We could do it with submodules, but there are three disadvantages of this.
It only works for Git repositories. One of our long-term goals is to support Autoware as a distribution, not a single project. This is to work with external algorithm nodes, for example. This means supporting packages from repositories that come from outside the project, and those outside packages could potentially use a non-git RCS, which would make using them as submodules impossible.
It is easier to provide different versions of Autoware’s collection of repositories using vcs than submodules, because vcs works on a text-based input file. We can distribute various different configuration files for different versions of Autoware based on different needs. Doing this with submodules is really hard.
Submodules and branches do not play nicely together.
vcs also tends to work well with the existing ROS package management approach.
I think that submodules are best for the situation where you want to treat an external project as part of your project and work the two pieces of code in lock-step, as if they are one. That is not what we are trying to do here.
@gbiggs This is a good idea! Thanks for facilitating the discussion.
@amc-nu We can reflect the spreadsheet we prepared for to this reorganization.

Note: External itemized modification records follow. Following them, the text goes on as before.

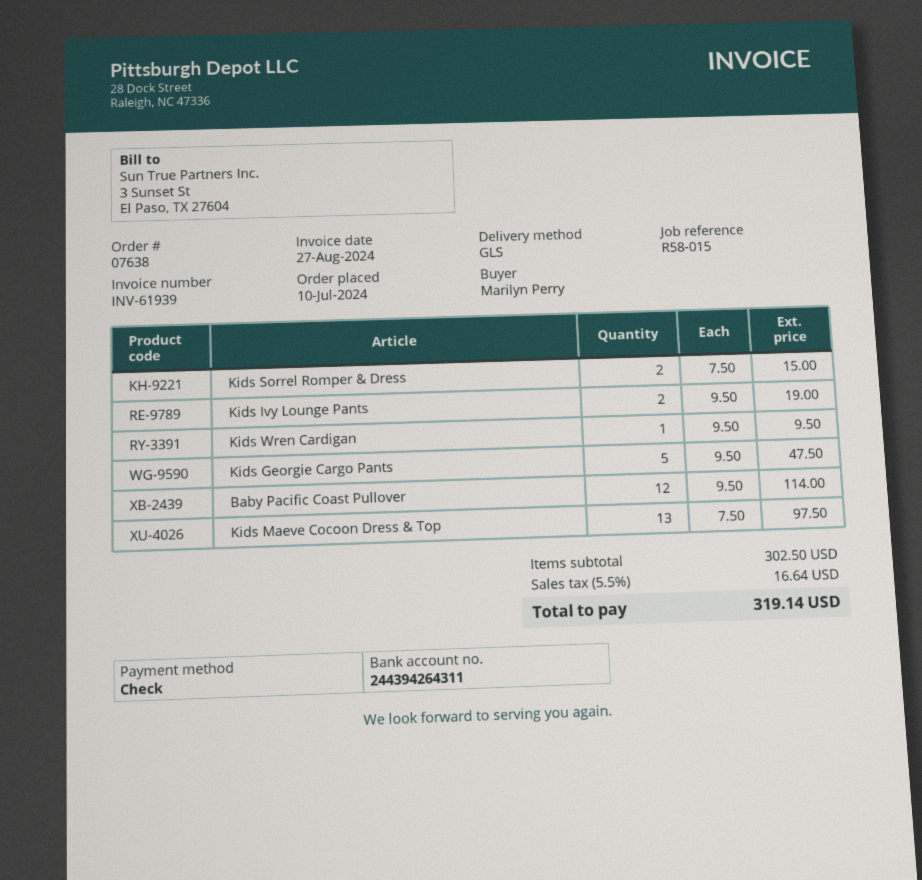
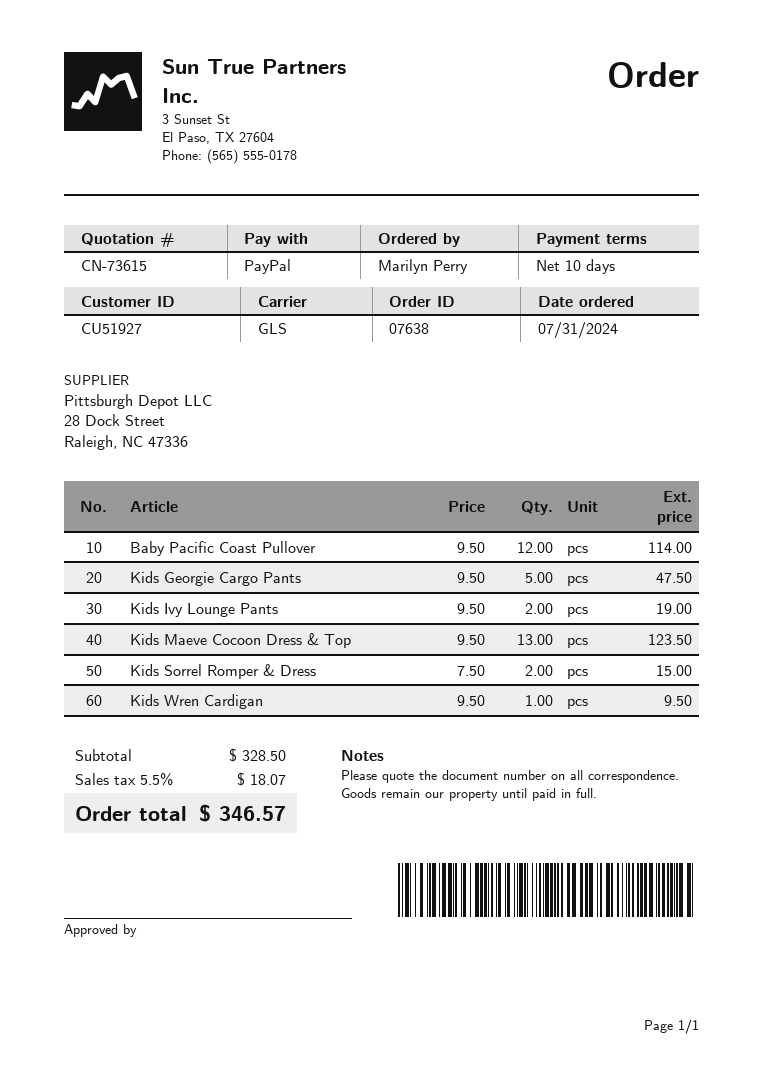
order date: 2024-07-10 -> 2024-07-31
payment method: cheque -> PayPal
Kids Maeve Cocoon Dress & Top: 13 x 7.50 = 97.50 -> 13 x 9.50 = 123.50
subtotal: 302.50 -> 328.50
tax: 5.5% = 16.64 -> 5.5% = 18.07
total: 319.14 -> 346.57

What we defined as modules there can be separate respoistories but @gbiggs also thinks that too many respositories are not suited.
Perhaps I’m going off-topic now but, there’s no recommended sensor suite or general arrangement of sensors that TierIV uses on their cars (and has therefore been tested to work)?
I’m curious how a new user is supposed to know what sensors to buy or how to arrange them on the vehicle to use Autoware somewhat safely.
Some thoughts about the two directions of having a single repository containing all packages as well as having separate repositories for each package come. Each comes with its own pros and cons. (Obviously any in between is also possible - a few repos with a few packages each.)
The main characteristics for a single repo - let’s start with the positive:
A single issue tracker makes it clear where to create / search for tickets.
A single PR is sufficient for any kind of change.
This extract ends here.